One of our clients manages cross-docking operations for one of the nation's largest retailers. Cross-docking is where you take imported containerized ocean freight, unload it, then reload it into outbound truck freight. It is basically like taking apart a Rubik's cube and then reassembling it. The industry paradigm is to look at the production metric for the workers handling the freight in terms of cases per hour (CPH). Over a longer period of time, this is a reasonable metric. However, to manage operations daily per employee, it is not effective.

Each freight container can have from 40 cases to 20,000 cases on it depending on the type of product on the container and have as many as 100 different SKUs. The freight mix has a dramatic impact on the time it takes to process the work. Depending on the container mix, CPH can vary from 20 cases per labor hour to over 400.

Using CPH, the client was unable to have any consistency in either its productivity or labor forecast requirements because they were not using other factors present in the data to more accurately calculate the labor standard. By incorporating SKUs, splits, case weight and cube into the calculations, we were able to develop a multi-factor labor standard that could accurately and consistently predict the amount of labor required for each container of freight.

Using a linear regression model, the standard formula for this method is

HOURS = AX + BY + CZ + D

In the case of the above example, HOURS = A*(# Cases) + B*(Splits) + C*(SKUs) + D*(Cube) + E*(Weight) + F. The coefficients A-F are the calculated weighting factors multiplied against the input to get you the end result. These coefficients can be either calculated using time in motion studies (industrial engineering model) or if you have a large enough data set, linear regression tools. Modern technology and big data can now give even small operations the ability to calculate cost effectively multi-factor productivity standards.

The end result using the above example was that the client was able to see down to each employee what the productivity level was and then proactively manage and train accordingly. Labor costs were reduced by over 30%.
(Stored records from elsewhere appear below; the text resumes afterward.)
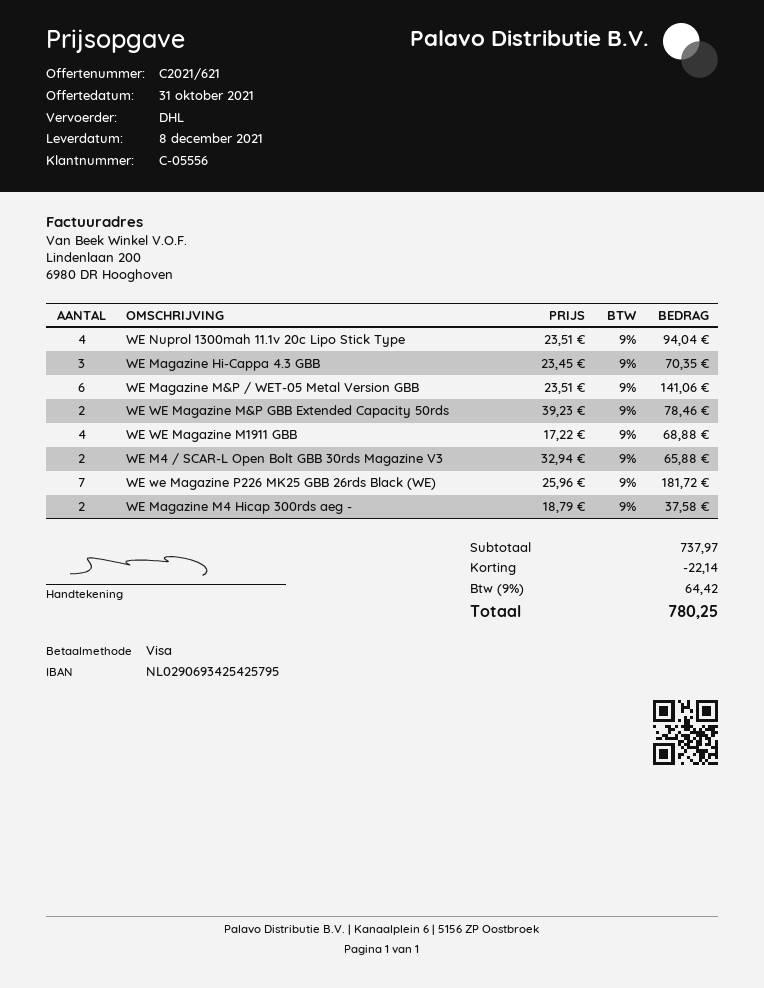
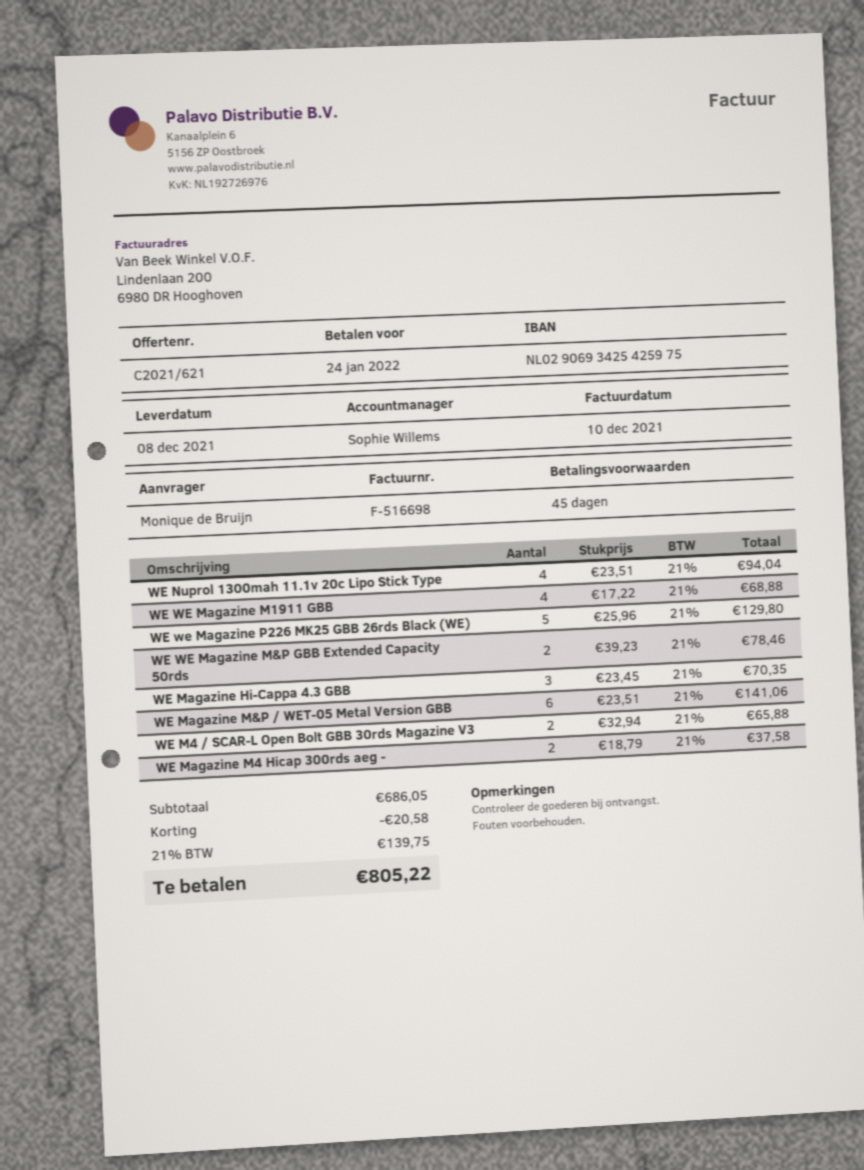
bank account: NL0290693425425795 -> NL0290693425425975
WE we Magazine P226 MK25 GBB 26rds Black (WE): 7 x 25.96 = 181.72 -> 5 x 25.96 = 129.80
subtotal: 737.97 -> 686.05
discount: 22.14 -> 20.58
tax: 9% = 64.42 -> 21% = 139.75
total: 780.25 -> 805.22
3. Total factor productivity

This formula combines the effects of all the resources used in the production of goods and services (labor, capital, material, etc.) and divides it into the output. This method can reflect simultaneous changes in outputs and inputs, however they do not show the interaction between each output and input separately (meaning they are too broad to be improve specific areas).

Once again, this equation is hard to calculate. Our productivity expert from Easy Metrics, a labor management system, shares an example to illustrate one possible calculation.

Measuring total factor productivity is both art and science. The key thing to keep in mind when building out this productivity metric is to focus on inputs that have a reasonable correlation for cost and efficiency to the output. Engineers will often want to measure every possible input factor around a process. Using big data analysis, we have often found that the correlation of many of these input factors is below the natural variance (noise) that occurs within the process, so collecting that information is often not worth the cost of doing so.

One of our customers is a large food processor that produces packaged vegetable products. They have roughly 200 employees per shift, working 16 equipment driven production lines and approximately 1000 different product SKUs. Their standard metric was to look at lbs per labor hour produced to measure their efficiencies, however this can be very misleading because depending on what the product is, there is a high variance between each product.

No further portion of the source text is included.